[What the exercise asks] Omit the images, then print each record below exactly as it reads.

Version difference data
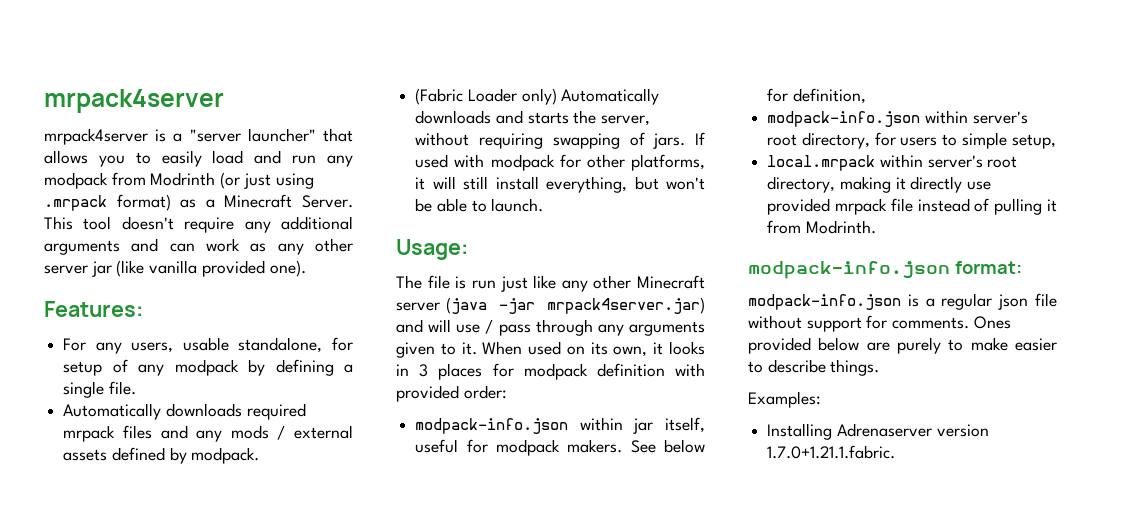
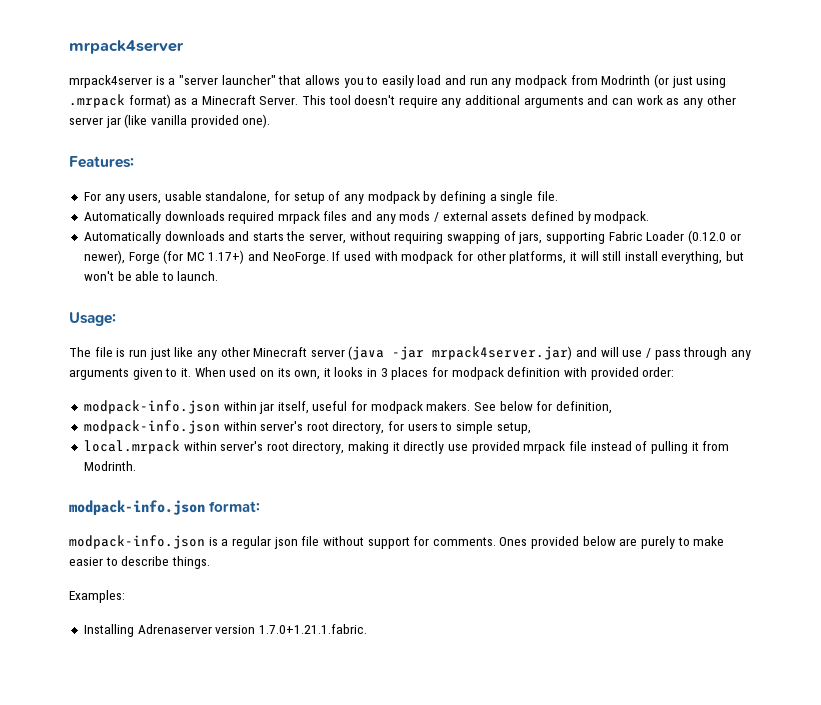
- (Fabric Loader only) Automatically downloads and starts the server, without requiring swapping of jars.
+ Automatically downloads and starts the server, without requiring swapping of jars, supporting Fabric Loader (0.12.0 or newer), Forge (for MC 1.17+) and NeoForge.

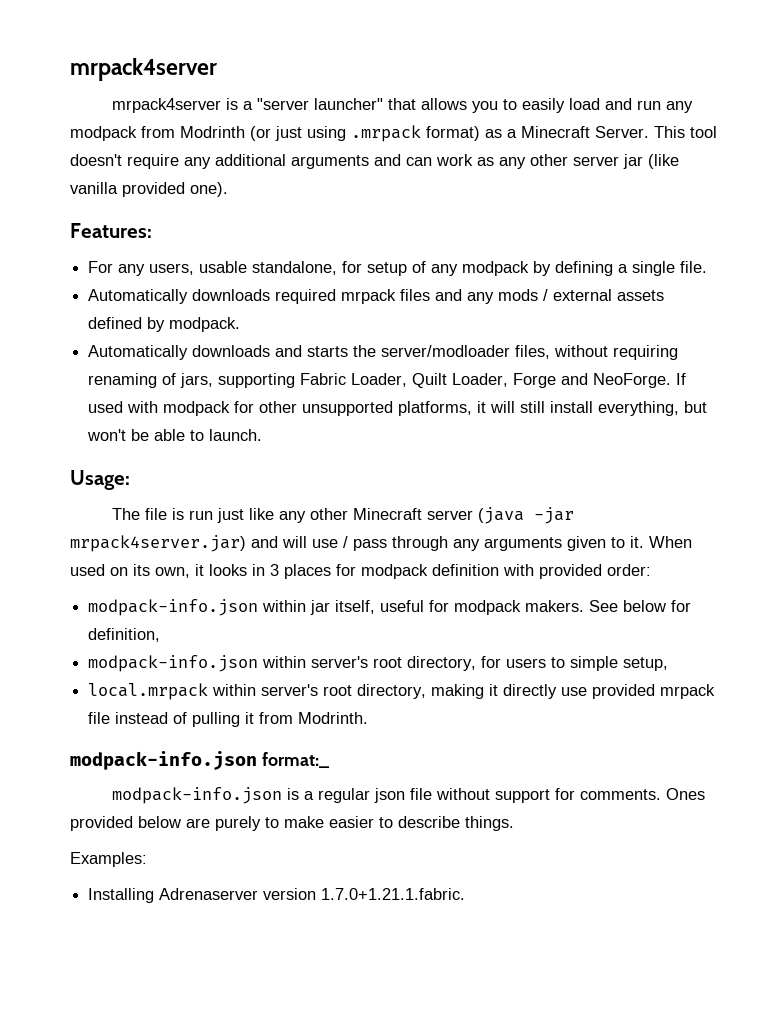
- Automatically downloads and starts the server, without requiring swapping of jars, supporting Fabric Loader (0.12.0 or newer), Forge (for MC 1.17+) and NeoForge.
+ Automatically downloads and starts the server/modloader files, without requiring renaming of jars, supporting Fabric Loader, Quilt Loader, Forge and NeoForge.
- If used with modpack for other platforms, it will still install everything, but won't be able to launch.
+ If used with modpack for other unsupported platforms, it will still install everything, but won't be able to launch.
- modpack-info.json format:
+ modpack-info.json format:_

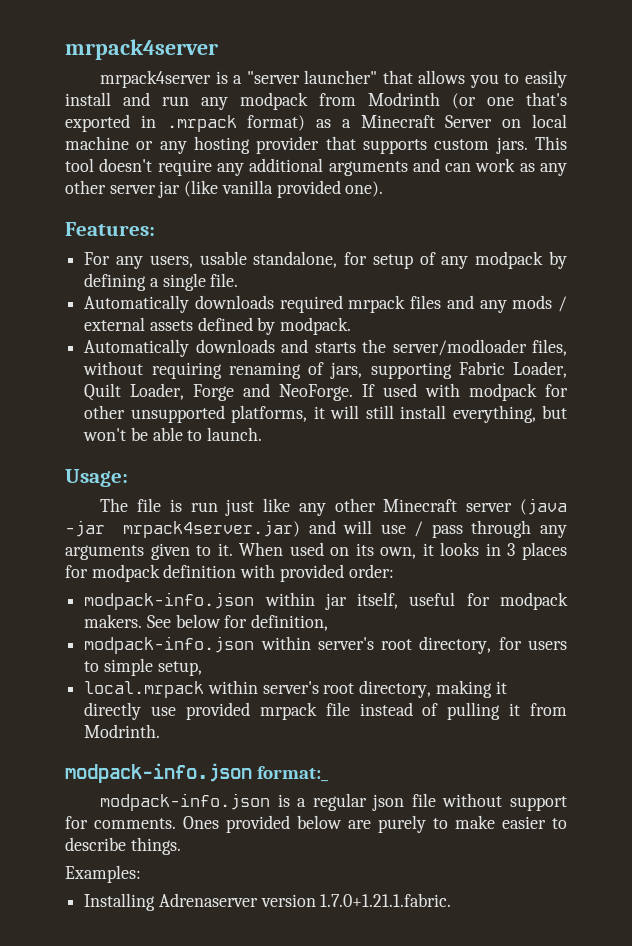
- mrpack4server is a "server launcher" that allows you to easily load and run any modpack from Modrinth (or just using .mrpack format) as a Minecraft Server.
+ mrpack4server is a "server launcher" that allows you to easily install and run any modpack from Modrinth (or one that's exported in .mrpack format) as a Minecraft Server on local machine or any hosting provider that supports custom jars.

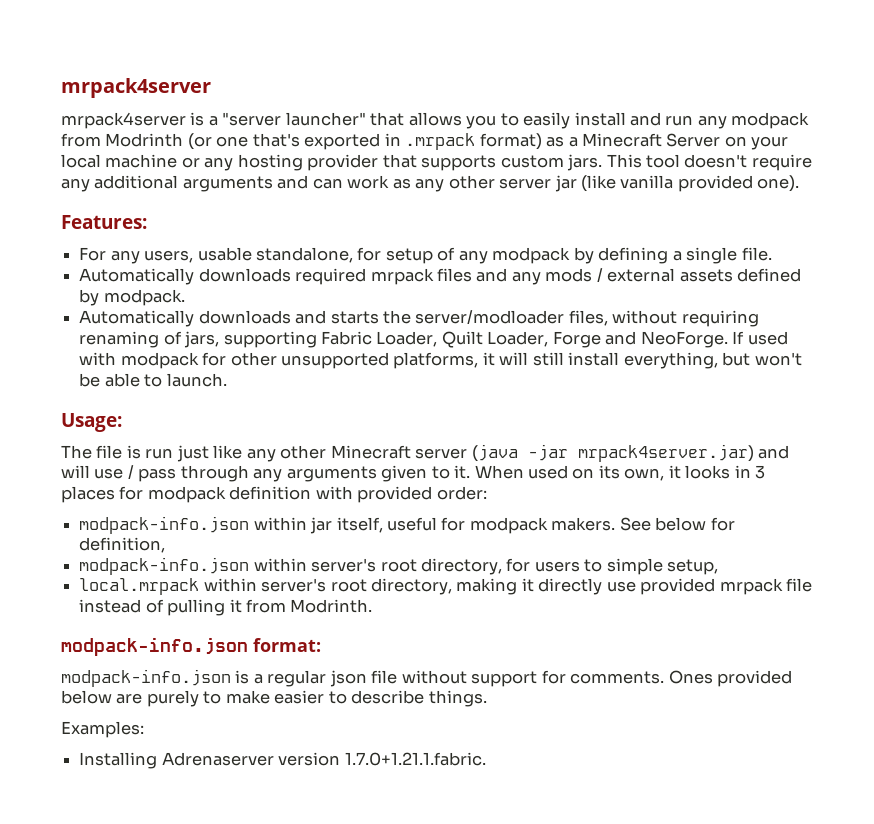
- mrpack4server is a "server launcher" that allows you to easily install and run any modpack from Modrinth (or one that's exported in .mrpack format) as a Minecraft Server on local machine or any hosting provider that supports custom jars.
+ mrpack4server is a "server launcher" that allows you to easily install and run any modpack from Modrinth (or one that's exported in .mrpack format) as a Minecraft Server on your local machine or any hosting provider that supports custom jars.
- modpack-info.json format:_
+ modpack-info.json format:

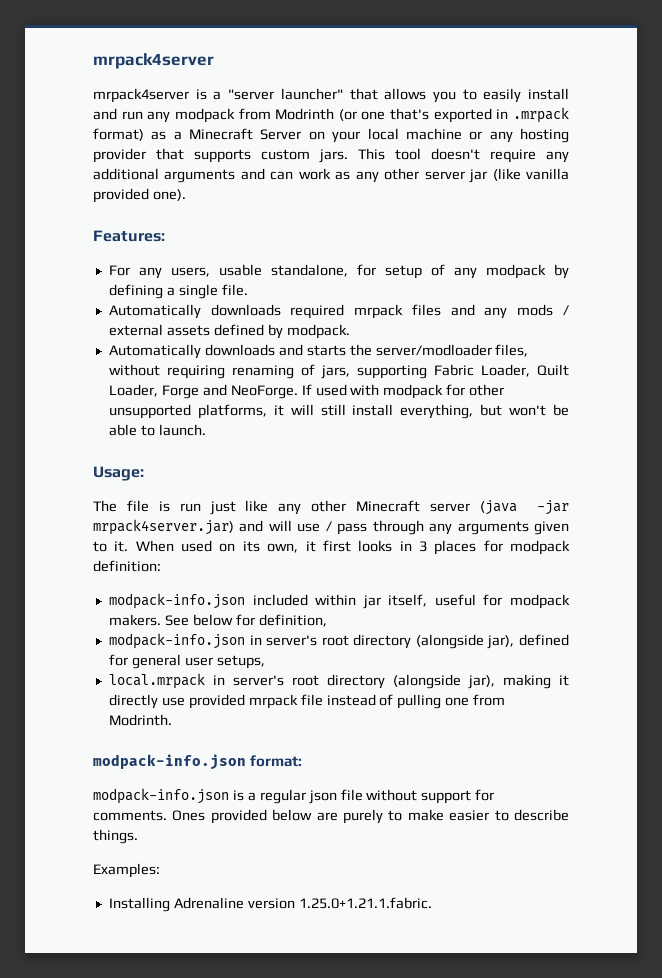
- When used on its own, it looks in 3 places for modpack definition with provided order:
- modpack-info.json within jar itself, useful for modpack makers.
+ When used on its own, it first looks in 3 places for modpack definition:
+ modpack-info.json included within jar itself, useful for modpack makers.
- modpack-info.json within server's root directory, for users to simple setup,
+ modpack-info.json in server's root directory (alongside jar), defined for general user setups,
- local.mrpack within server's root directory, making it directly use provided mrpack file instead of pulling it from Modrinth.
+ local.mrpack in server's root directory (alongside jar), making it directly use provided mrpack file instead of pulling one from Modrinth.
- Installing Adrenaserver version 1.7.0+1.21.1.fabric.
+ Installing Adrenaline version 1.25.0+1.21.1.fabric.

[Output of the exercise]
- (Fabric Loader only) Automatically downloads and starts the server, without requiring swapping of jars.
+ Automatically downloads and starts the server, without requiring swapping of jars, supporting Fabric Loader (0.12.0 or newer), Forge (for MC 1.17+) and NeoForge.

- Automatically downloads and starts the server, without requiring swapping of jars, supporting Fabric Loader (0.12.0 or newer), Forge (for MC 1.17+) and NeoForge.
+ Automatically downloads and starts the server/modloader files, without requiring renaming of jars, supporting Fabric Loader, Quilt Loader, Forge and NeoForge.
- If used with modpack for other platforms, it will still install everything, but won't be able to launch.
+ If used with modpack for other unsupported platforms, it will still install everything, but won't be able to launch.
- modpack-info.json format:
+ modpack-info.json format:_

- mrpack4server is a "server launcher" that allows you to easily load and run any modpack from Modrinth (or just using .mrpack format) as a Minecraft Server.
+ mrpack4server is a "server launcher" that allows you to easily install and run any modpack from Modrinth (or one that's exported in .mrpack format) as a Minecraft Server on local machine or any hosting provider that supports custom jars.

- mrpack4server is a "server launcher" that allows you to easily install and run any modpack from Modrinth (or one that's exported in .mrpack format) as a Minecraft Server on local machine or any hosting provider that supports custom jars.
+ mrpack4server is a "server launcher" that allows you to easily install and run any modpack from Modrinth (or one that's exported in .mrpack format) as a Minecraft Server on your local machine or any hosting provider that supports custom jars.
- modpack-info.json format:_
+ modpack-info.json format:

- When used on its own, it looks in 3 places for modpack definition with provided order:
- modpack-info.json within jar itself, useful for modpack makers.
+ When used on its own, it first looks in 3 places for modpack definition:
+ modpack-info.json included within jar itself, useful for modpack makers.
- modpack-info.json within server's root directory, for users to simple setup,
+ modpack-info.json in server's root directory (alongside jar), defined for general user setups,
- local.mrpack within server's root directory, making it directly use provided mrpack file instead of pulling it from Modrinth.
+ local.mrpack in server's root directory (alongside jar), making it directly use provided mrpack file instead of pulling one from Modrinth.
- Installing Adrenaserver version 1.7.0+1.21.1.fabric.
+ Installing Adrenaline version 1.25.0+1.21.1.fabric.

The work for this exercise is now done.